OSH Answers Fact Sheets
Easy-to-read, question-and-answer fact sheets covering a wide range of workplace health and safety topics, from hazards to diseases to ergonomics to workplace promotion. MORE ABOUT >
Why is it so important to work safely with or near electricity?
The voltage of the electricity and the available electrical current in regular businesses and homes has enough power to cause death by electrocution. Even changing a light bulb without unplugging the lamp can be hazardous because coming in contact with the "hot", "energized" or "live" part of the socket could kill a person.
What do I need to know about electricity?
All electrical systems have the potential to cause harm. Electricity can be either "static" or "dynamic." Dynamic electricity is the uniform motion of electrons through a conductor (this is known as electric current). Conductors are materials that allow the movement of electricity through it. Most metals are conductors. The human body is also a conductor. This document is about dynamic electricity.
Note: Static electricity is accumulation of charge on surfaces as a result of contact and friction with another surface. This contact/friction causes an accumulation of electrons on one surface, and a deficiency of electrons on the other surface. The OSH Answers document on How Do I Work Safely with Flammable and Combustible Liquids? (Static Electricity) has more information.

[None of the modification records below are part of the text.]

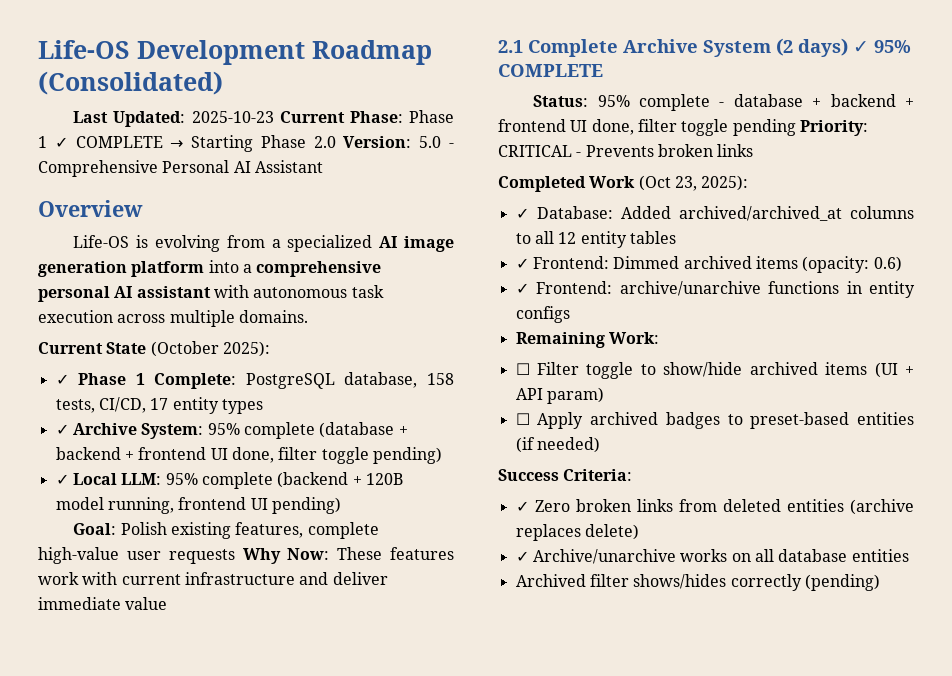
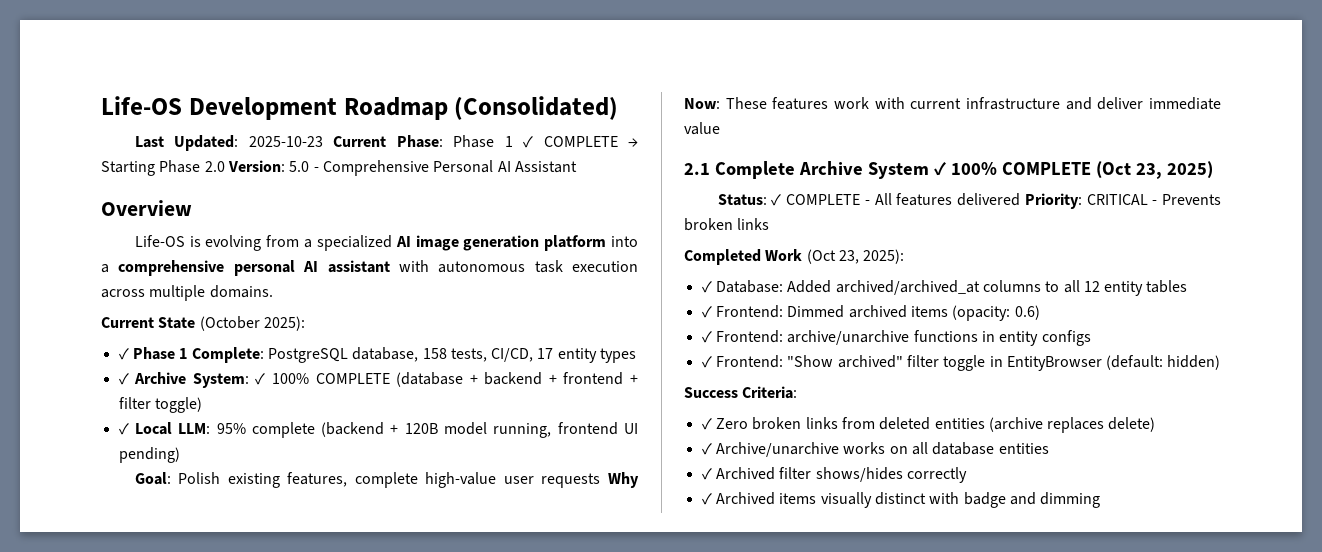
- ✓ Archive System: 95% complete (database + backend + frontend UI done, filter toggle pending)
+ ✓ Archive System: ✓ 100% COMPLETE (database + backend + frontend + filter toggle)
- 2.1 Complete Archive System (2 days) ✓ 95% COMPLETE
- Status: 95% complete - database + backend + frontend UI done, filter toggle pending Priority: CRITICAL - Prevents broken links
+ 2.1 Complete Archive System ✓ 100% COMPLETE (Oct 23, 2025)
+ Status: ✓ COMPLETE - All features delivered Priority: CRITICAL - Prevents broken links
- Remaining Work:
- ☐ Filter toggle to show/hide archived items (UI + API param)
- ☐ Apply archived badges to preset-based entities (if needed)
+ ✓ Frontend: "Show archived" filter toggle in EntityBrowser (default: hidden)
- Archived filter shows/hides correctly (pending)
+ ✓ Archived filter shows/hides correctly
+ ✓ Archived items visually distinct with badge and dimming

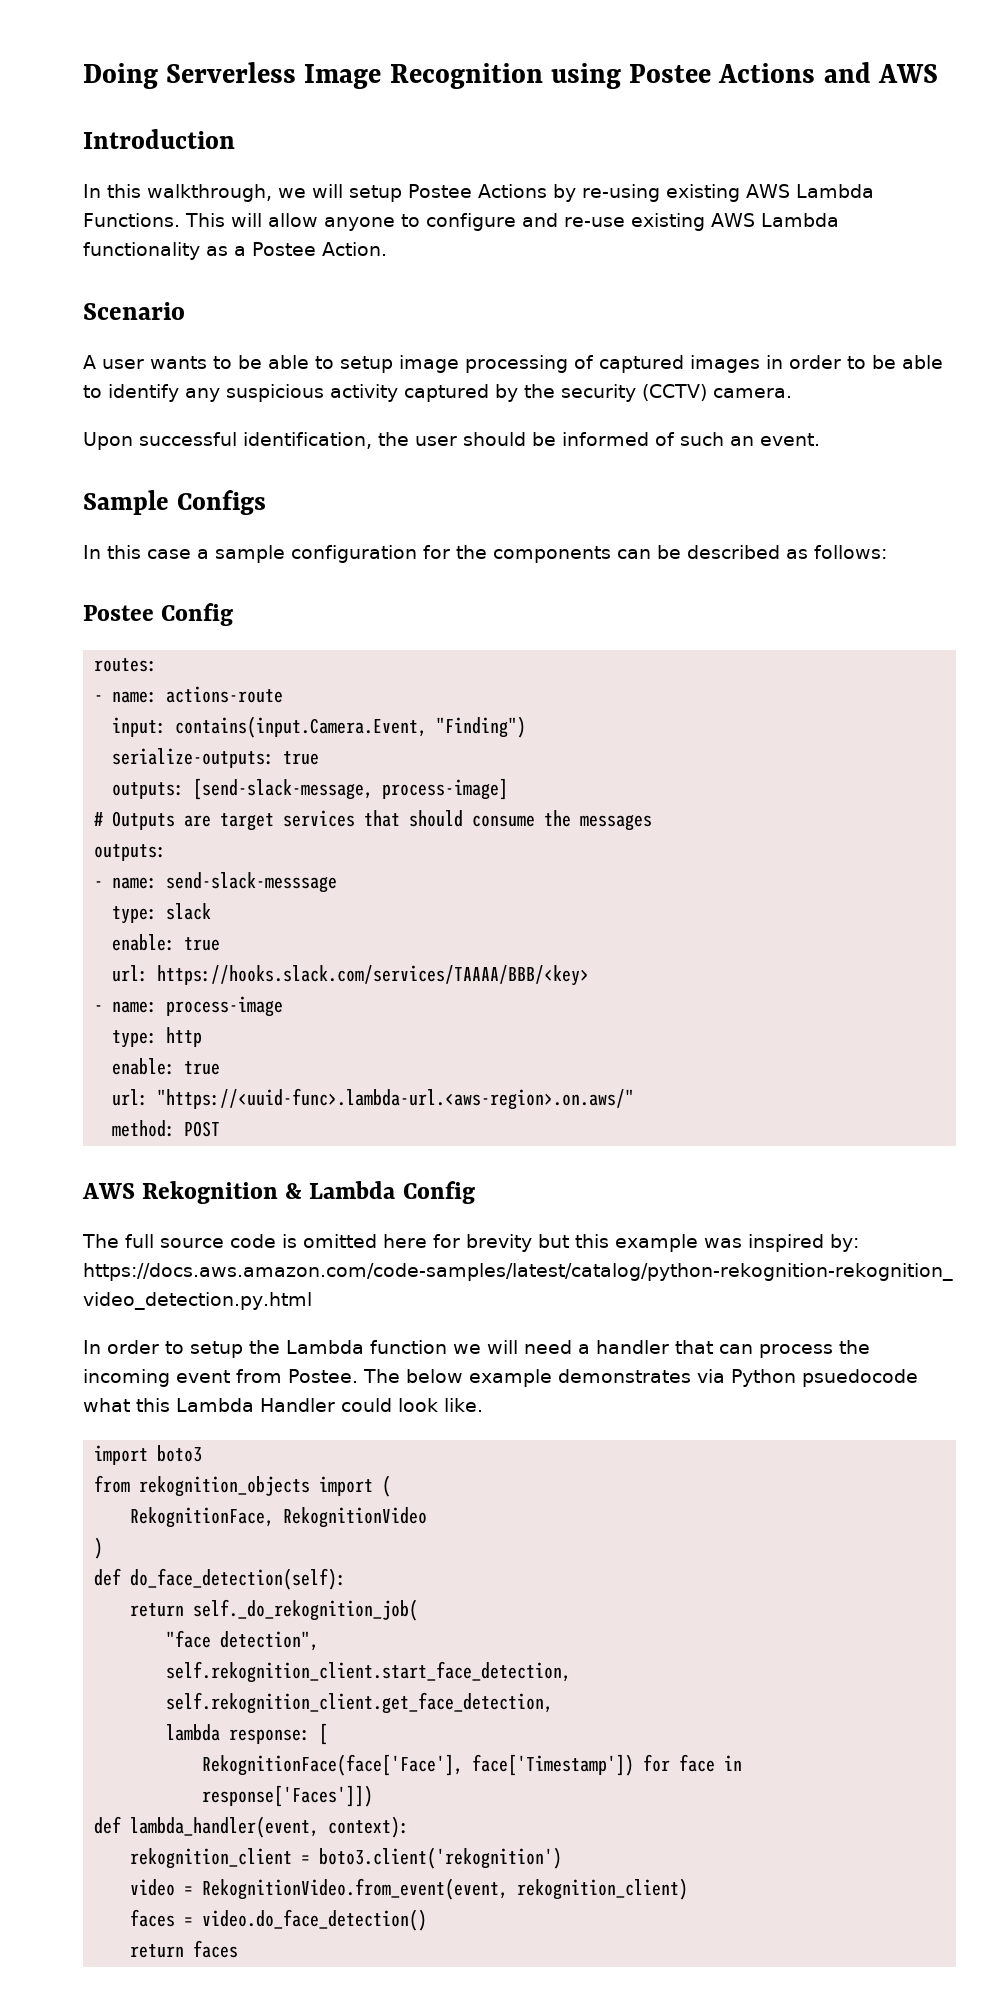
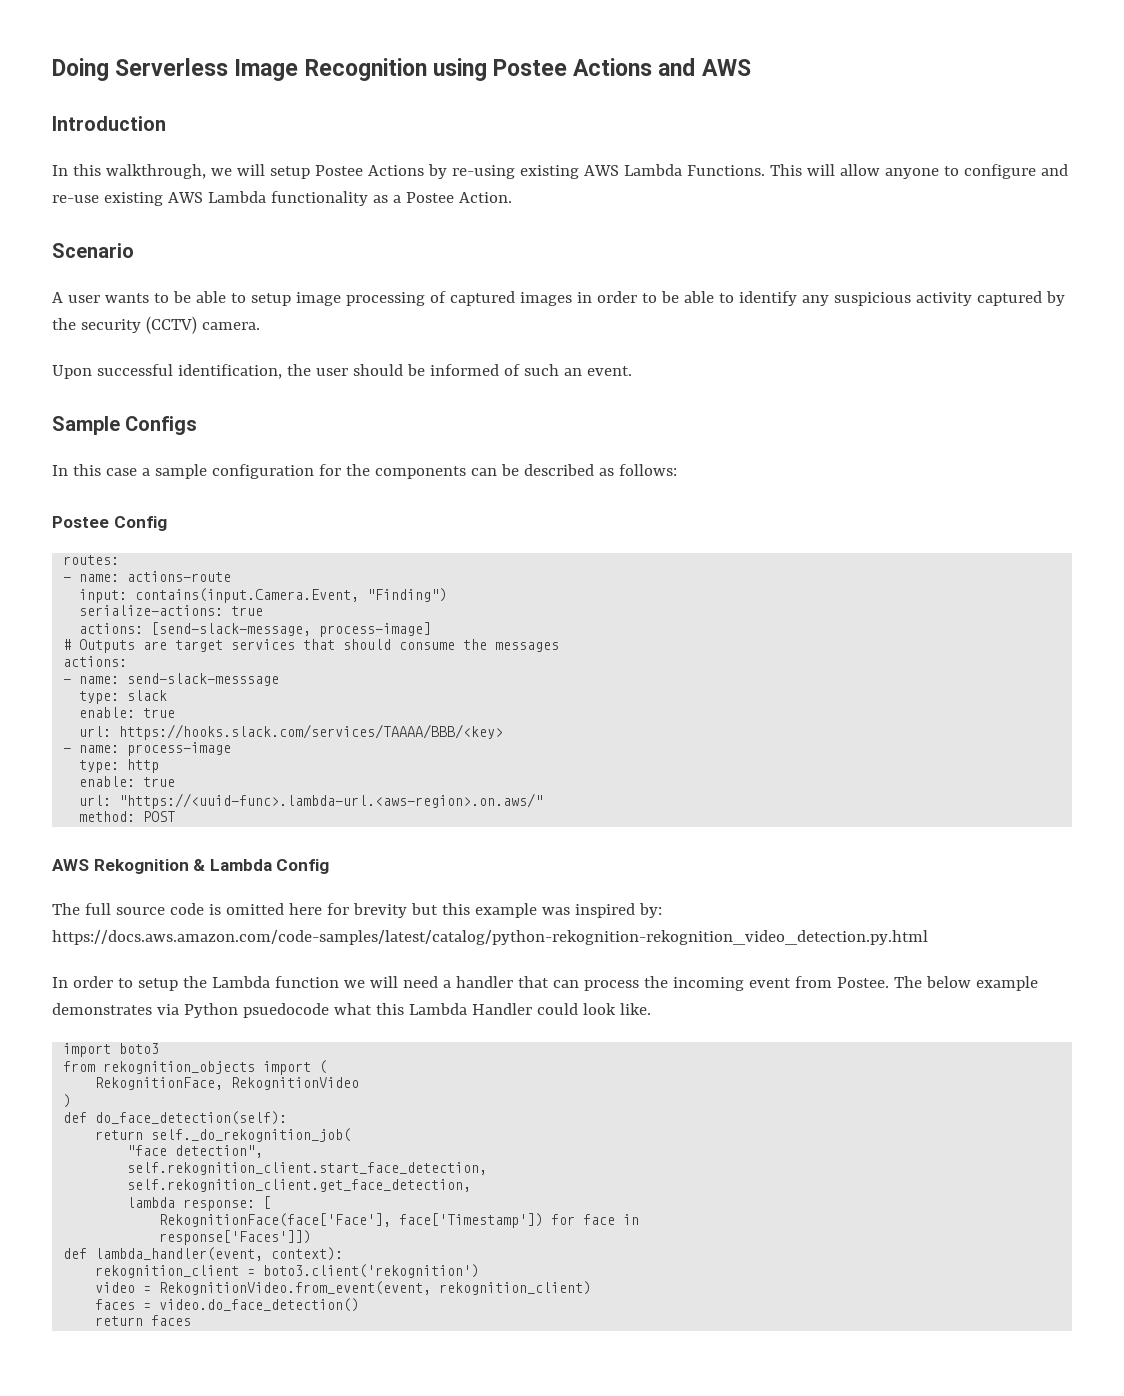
- serialize-outputs: true
- outputs: [send-slack-message, process-image]
+ serialize-actions: true
+ actions: [send-slack-message, process-image]
  # Outputs are target services that should consume the messages
- outputs:
+ actions:

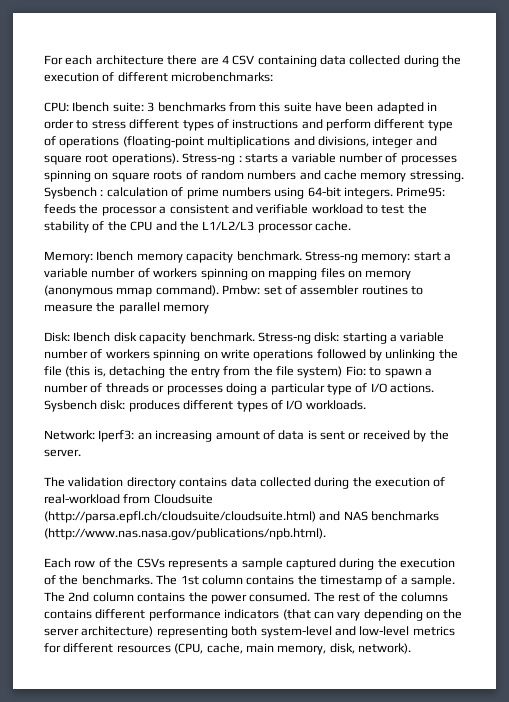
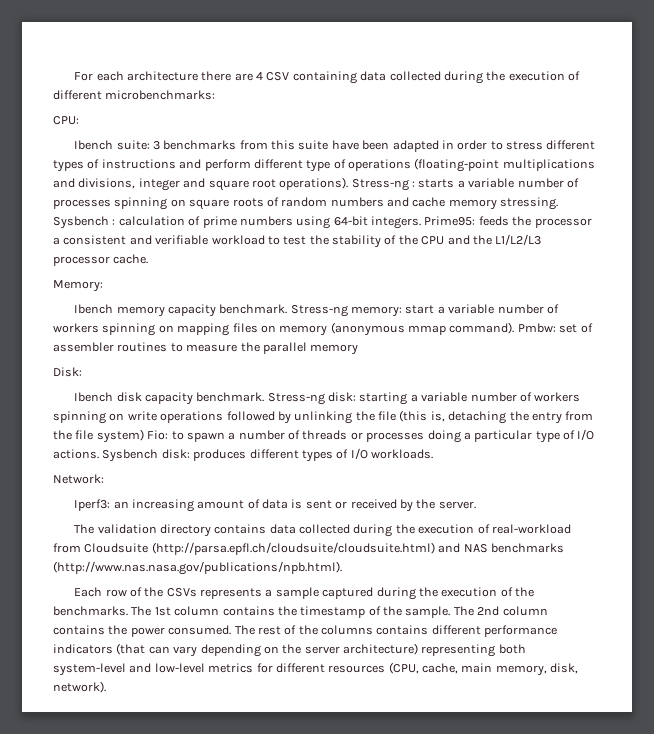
- CPU: Ibench suite: 3 benchmarks from this suite have been adapted in order to stress different types of instructions and perform different type of operations (floating-point multiplications and divisions, integer and square root operations).
+ CPU:
+ Ibench suite: 3 benchmarks from this suite have been adapted in order to stress different types of instructions and perform different type of operations (floating-point multiplications and divisions, integer and square root operations).
- Memory: Ibench memory capacity benchmark.
+ Memory:
+ Ibench memory capacity benchmark.
- Disk: Ibench disk capacity benchmark.
+ Disk:
+ Ibench disk capacity benchmark.
- Network: Iperf3: an increasing amount of data is sent or received by the server.
+ Network:
+ Iperf3: an increasing amount of data is sent or received by the server.
- The 1st column contains the timestamp of a sample.
+ The 1st column contains the timestamp of the sample.

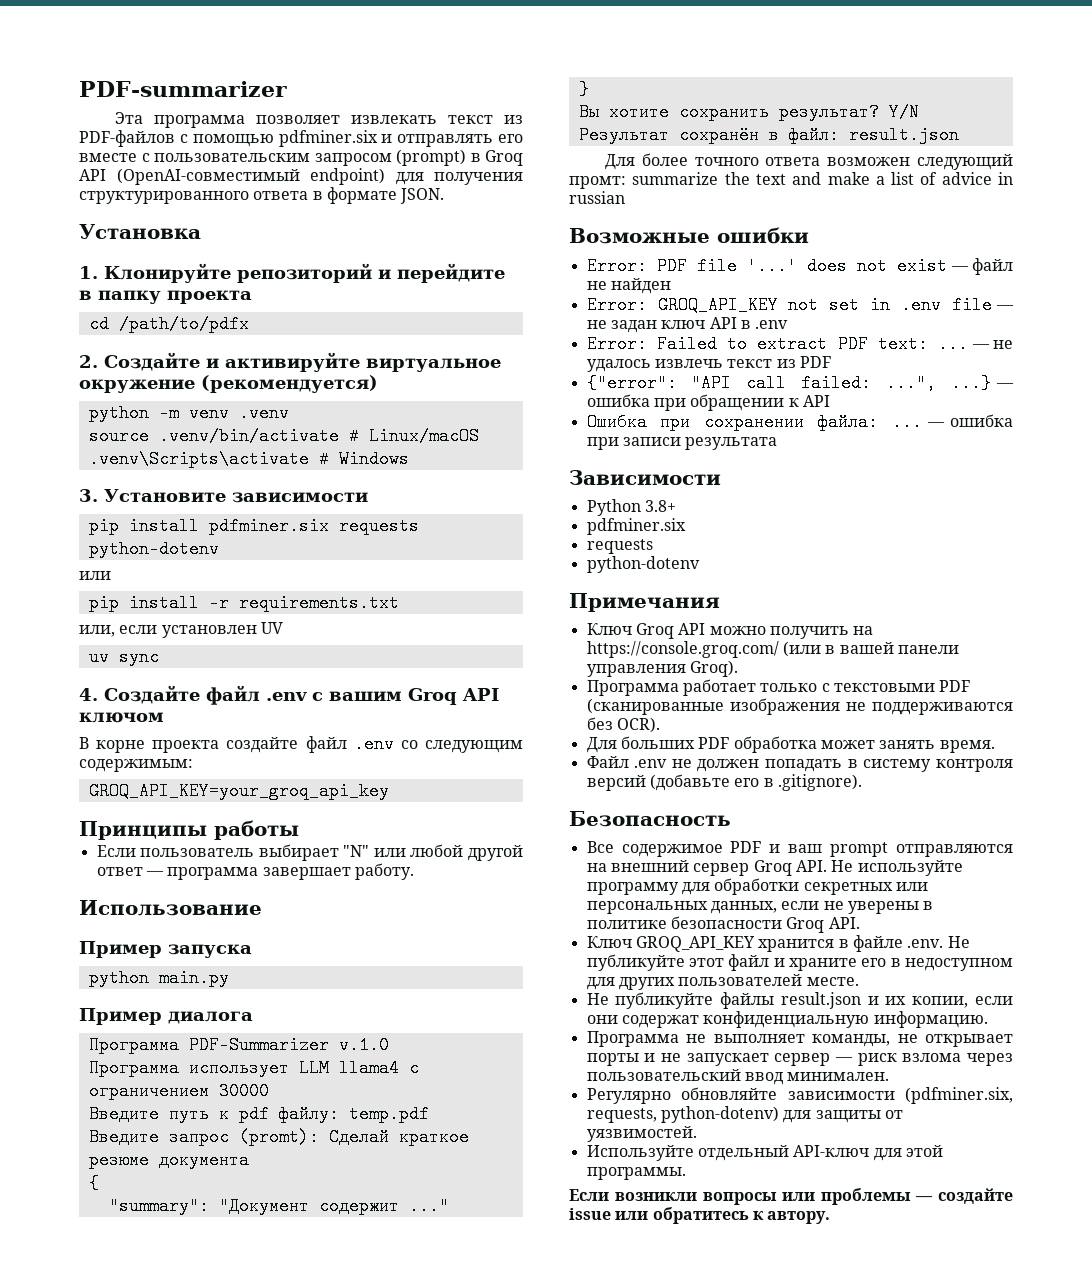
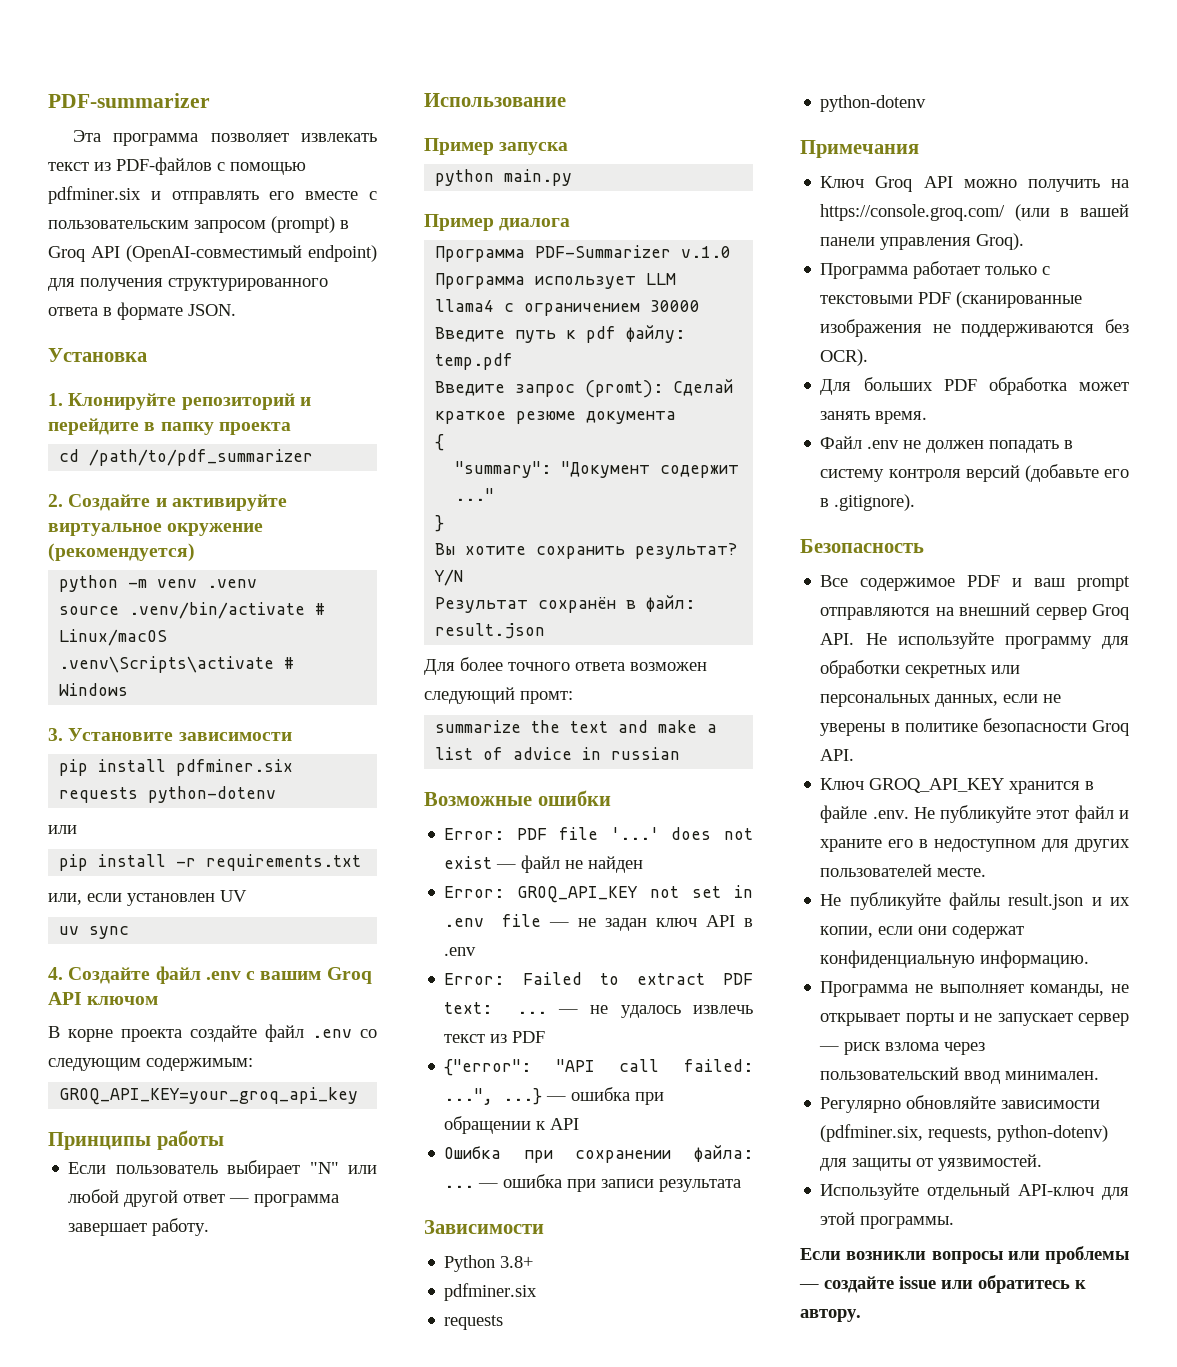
- cd /path/to/pdfx
+ cd /path/to/pdf_summarizer
- Для более точного ответа возможен следующий промт: summarize the text and make a list of advice in russian
+ Для более точного ответа возможен следующий промт:
+ summarize the text and make a list of advice in russian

Electric current cannot exist without an unbroken path to and from the conductor. Electricity will form a "path" or "loop". When you plug in a device (e.g., a power tool), the electricity takes the easiest path from the plug-in, to the tool, and back to the power source. This is also known as creating or completing an electrical circuit.
What kinds of injuries result from electrical currents?
People are injured when they become part of the electrical circuit. Humans are more conductive than the earth (the ground we stand on) which means if there is no other easy path, electricity will try to flow through our bodies.
There are four main types of injuries: electrocution (fatal), electric shock, burns, and falls. These injuries can happen in various ways:
- Direct contact with exposed energized conductors or circuit parts. When electrical current travels through our bodies, it can interfere with the normal electrical signals between the brain and our muscles (e.g., heart may stop beating properly, breathing may stop, or muscles may spasm).
- When the electricity arcs (jumps, or "arcs") from an exposed energized conductor or circuit part (e.g., overhead power lines) through a gas (such as air) to a person who is grounded (that would provide an alternative route to the ground for the electrical current).
- Thermal burns including burns from heat generated by an electric arc, and flame burns from materials that catch on fire from heating or ignition by electrical currents or an electric arc flash. Contact burns from being shocked can burn internal tissues while leaving only very small injuries on the outside of the skin.
- Thermal burns from the heat radiated from an electric arc flash. Ultraviolet (UV) and infrared (IR) light emitted from the arc flash can also cause damage to the eyes.
- An arc blast can include a potential pressure wave released from an arc flash. This wave can cause physical injuries, collapse your lungs, or create noise that can damage hearing.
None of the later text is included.